--- Your objective ---
Determine the number of lines of the records below that include "rotate". Respond with the number and no other text.

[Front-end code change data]
═══

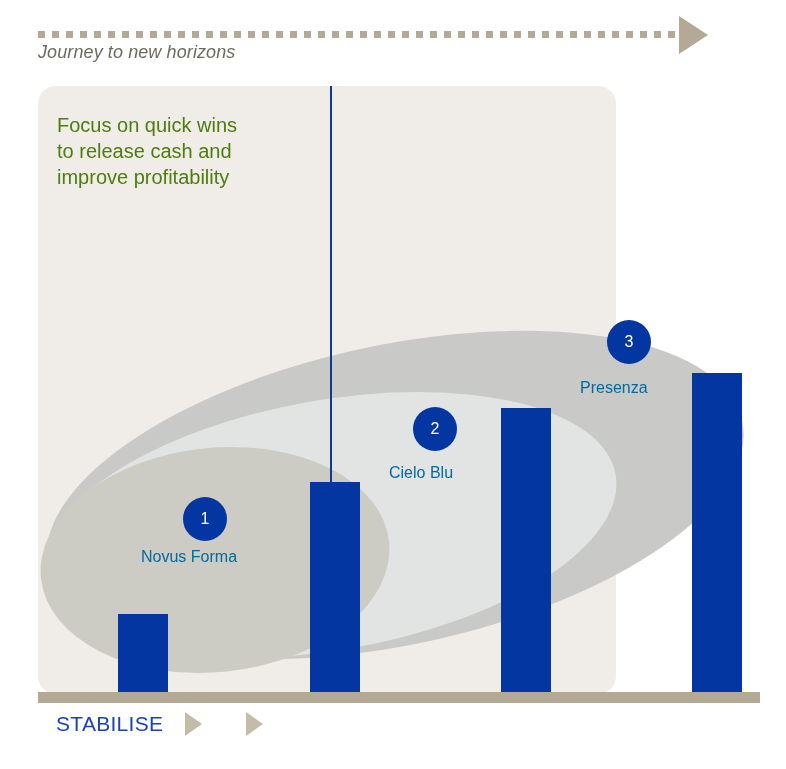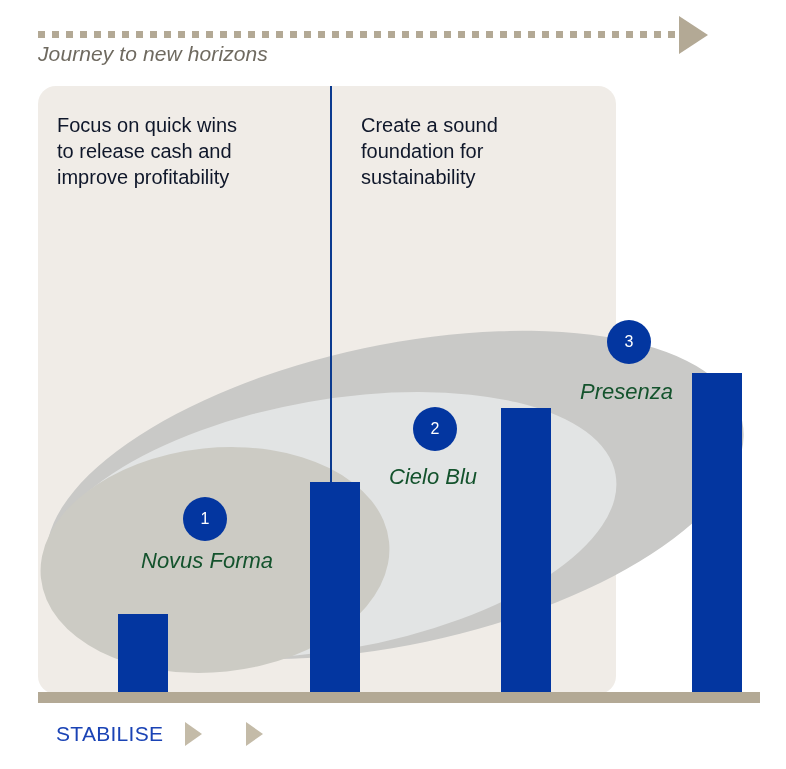--- a/index.html
+++ b/index.html
@@ -48,21 +48,21 @@
     height: 0;
     border-top: 19px solid transparent;
     border-bottom: 19px solid transparent;
     border-left: 29px solid #b3a995;
   }
   .journey-label {
     position: absolute;
     left: 0;
     top: 20px;
     font-style: italic;
-    font-size: 21px;
+    font-size: 18px;
     color: #6f6a60;
     letter-spacing: 0.1px;
     white-space: nowrap;
   }
 
   
   .panel {
     position: absolute;
     left: 38px;
     top: 86px;
@@ -88,21 +88,21 @@
     width: 2px;
     height: 400px;
     background: #0b3a8f;
   }
 
   
   .phase-text {
     position: absolute;
     font-size: 20px;
     line-height: 26px;
-    color: #0f172a;
+    color: #4d7c0f;
     white-space: pre-line;
   }
   .phase-text.left  { left: 57px;  top: 112px; width: 260px; }
   .phase-text.right { left: 361px; top: 112px; width: 250px; }
 
   
   .bar {
     position: absolute;
     background: #0336a0;
   }
@@ -129,35 +129,33 @@
     background: #0336a0;
     color: #ffffff;
     font-size: 16px;
     display: flex;
     align-items: center;
     justify-content: center;
     line-height: 1;
   }
   .marker-label {
     position: absolute;
-    font-style: italic;
-    font-size: 22px;
-    color: #14532d;
+    font-size: 16px;
+    color: #0369a1;
     white-space: nowrap;
   }
 
   
   .footer {
     position: absolute;
     left: 38px;
     top: 712px;
     width: 722px;
     height: 44px;
     display: flex;
-    align-items: center;
   }
   .footer-label {
     font-size: 21px;
     color: #1a43b5;
     letter-spacing: 0.3px;
     white-space: nowrap;
     font-stretch: condensed;
   }
   .footer-arrow {
     width: 0;
@@ -187,23 +185,20 @@
     <ellipse cx="395" cy="495" rx="355" ry="150" transform="rotate(-12 395 495)" fill="#c9c9c7"></ellipse>
     <ellipse cx="330" cy="525" rx="290" ry="125" transform="rotate(-10 330 525)" fill="#e2e4e4"></ellipse>
     <ellipse cx="215" cy="560" rx="175" ry="112" transform="rotate(-6 215 560)" fill="#cccbc4"></ellipse>
   </svg>
 
   <div class="divider"></div>
 
   <div class="phase-text left">Focus on quick wins
 to release cash and
 improve profitability</div>
-  <div class="phase-text right">Create a sound
-foundation for
-sustainability</div>
 
   <div class="bar" style="left:118px; top:614px; width:50px; height:78px;"></div>
   <div class="bar" style="left:310px; top:482px; width:50px; height:210px;"></div>
   <div class="bar" style="left:501px; top:408px; width:50px; height:284px;"></div>
   <div class="bar" style="left:692px; top:373px; width:50px; height:319px;"></div>
 
   <div class="marker" style="left:0; top:0;">
     <div class="marker-circle" style="left:183px; top:497px;">1</div>
     <div class="marker-label" style="left:141px; top:548px;">Novus Forma</div>
   </div>

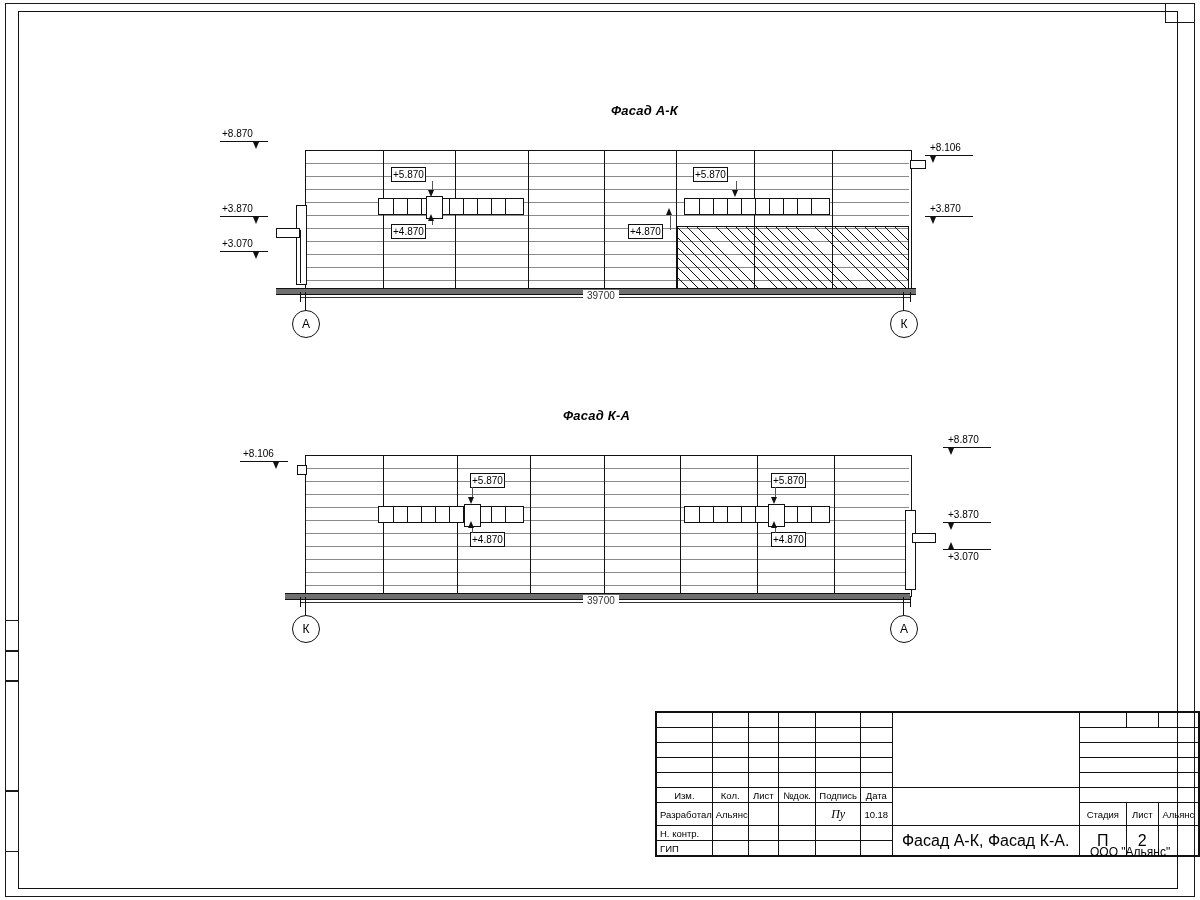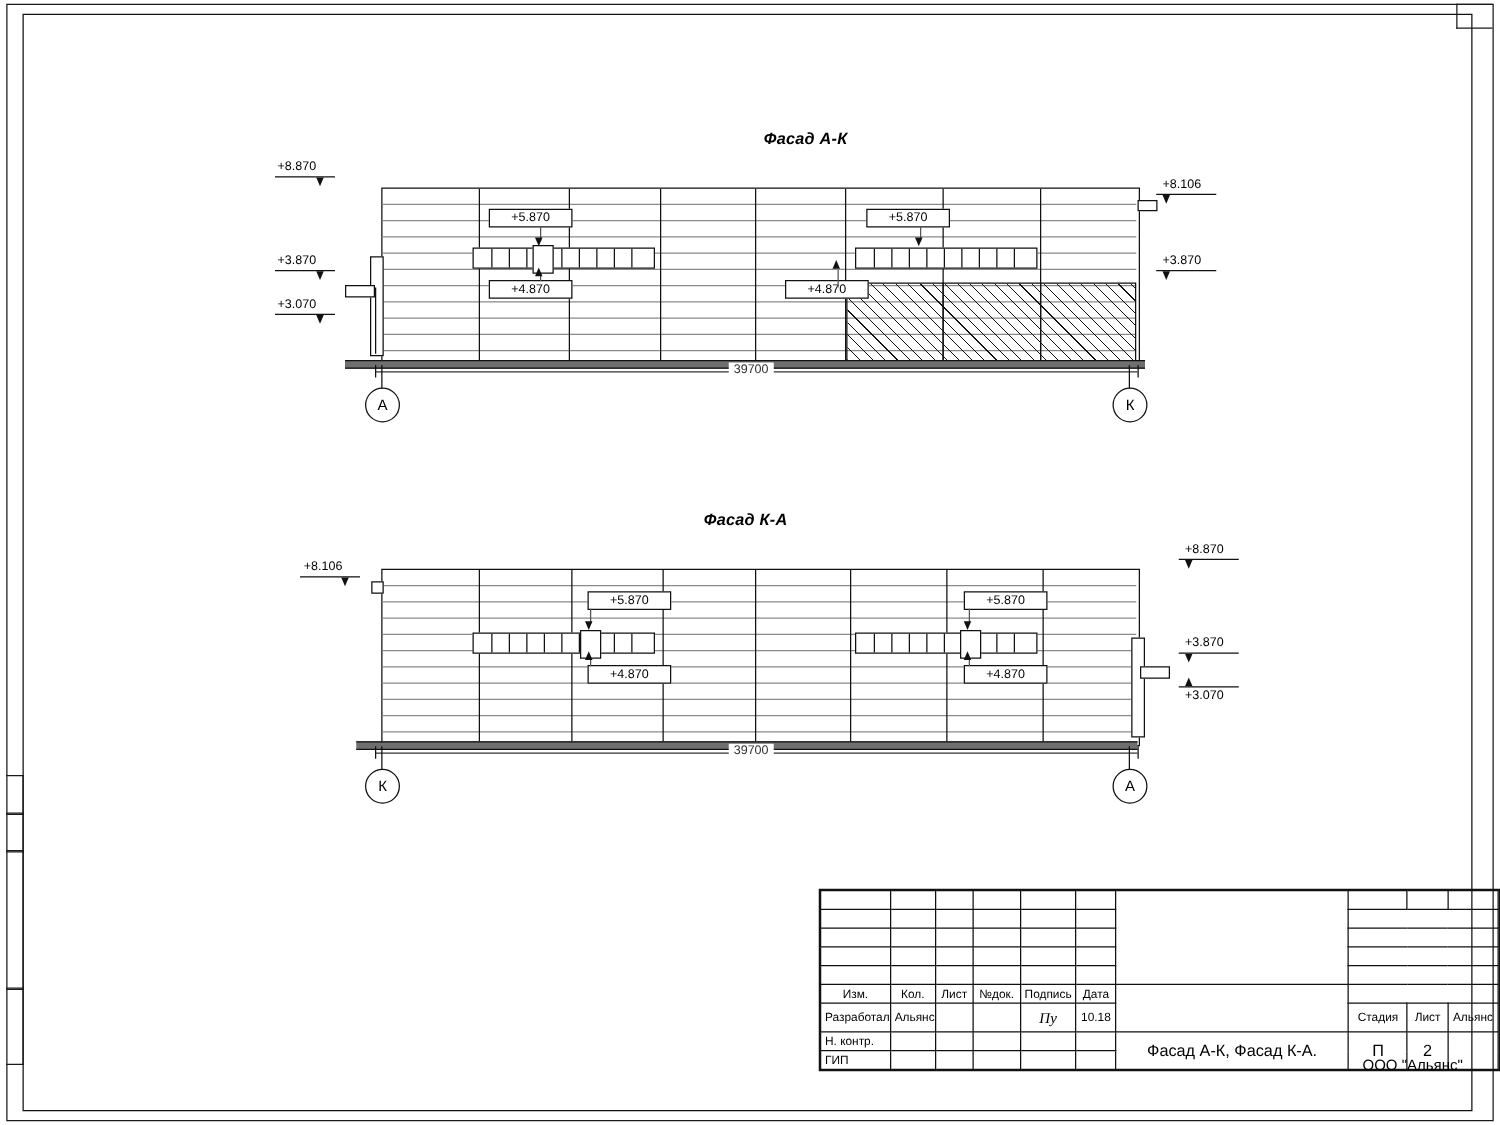--- a/index.html
+++ b/index.html
@@ -30,38 +30,38 @@
 
   .win{position:absolute;border:1px solid #111;background:#fff;box-sizing:border-box;}
   .win .mull{position:absolute;top:0;bottom:0;width:0;border-left:1px solid #111;}
   .door{position:absolute;border:1.4px solid #111;background:#fff;}
 
   .hatch{position:absolute;border:1px solid #111;box-sizing:border-box;
     background-image:repeating-linear-gradient(45deg, #111 0 0.6px, transparent 0.6px 7px);}
 
   .lvl{position:absolute;font-size:10px;white-space:nowrap;}
   .lvl-line{position:absolute;height:0;border-top:1px solid #111;}
-  .lvl-box{position:absolute;font-size:10px;border:1px solid #111;background:#fff;padding:1px 17px;white-space:nowrap;}
+  .lvl-box{position:absolute;font-size:10px;border:1px solid #111;background:#fff;padding:1px 1px;white-space:nowrap;}
   .arrow-down{position:absolute;width:0;height:0;border-left:3.5px solid transparent;border-right:3.5px solid transparent;border-top:7px solid #111;}
   .arrow-up{position:absolute;width:0;height:0;border-left:3.5px solid transparent;border-right:3.5px solid transparent;border-bottom:7px solid #111;}
   .tick{position:absolute;width:0;border-left:1px solid #111;}
 
   .axis-circle{position:absolute;width:26px;height:26px;border:1.3px solid #111;border-radius:50%;
     display:flex;align-items:center;justify-content:center;font-size:12px;background:#fff;}
   .axis-stem{position:absolute;width:0;border-left:1px solid #111;}
 
   .dim{position:absolute;font-size:10px;color:#333;}
   .dimline{position:absolute;height:0;border-top:1px solid #333;}
 
   
   .tb{position:absolute;left:655px;top:711px;border:1.4px solid #111;box-sizing:border-box;}
   .tb table{border-collapse:collapse;font-size:9.5px;}
   .tb td{border:1px solid #111;padding:0;vertical-align:middle;text-align:center;height:14px;}
   .tb td.l{text-align:left;padding-left:3px;}
-  .big{font-size:13px;}
+  .big{font-size:16px;}
   .sig{font-family:"Liberation Serif", serif;font-style:italic;font-size:12px;}
 </style>
 </head>
 <body>
 
 <div class="sheet">
 
   <div class="frame-outer"></div>
   <div class="frame-inner"></div>
   <div class="top-stub"></div>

═══

--- Answer box ---
3